Exercise objective: Your answer should consist only of the lines from the line containing "T0560-0102 ERATAC détente" through the last line below, each repeated exactly.

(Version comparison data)
----

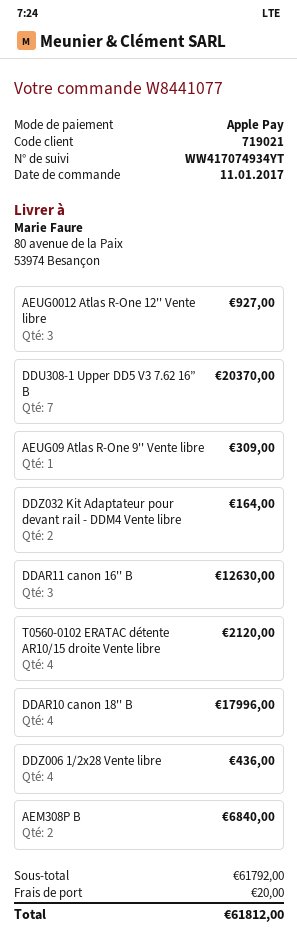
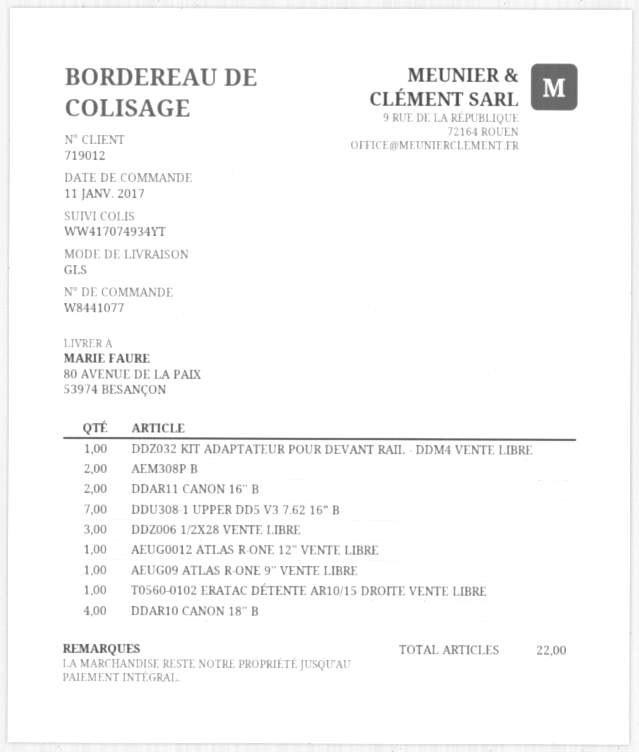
customer number: 719021 -> 719012
AEUG0012 Atlas R-One 12'' Vente libre: 3 -> 1
DDZ032 Kit Adaptateur pour devant rail - DDM4 Vente libre: 2 -> 1
DDAR11 canon 16'' B: 3 -> 2
T0560-0102 ERATAC détente AR10/15 droite Vente libre: 4 -> 1
DDZ006 1/2x28 Vente libre: 4 -> 3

----

Result:
T0560-0102 ERATAC détente AR10/15 droite Vente libre: 4 -> 1
DDZ006 1/2x28 Vente libre: 4 -> 3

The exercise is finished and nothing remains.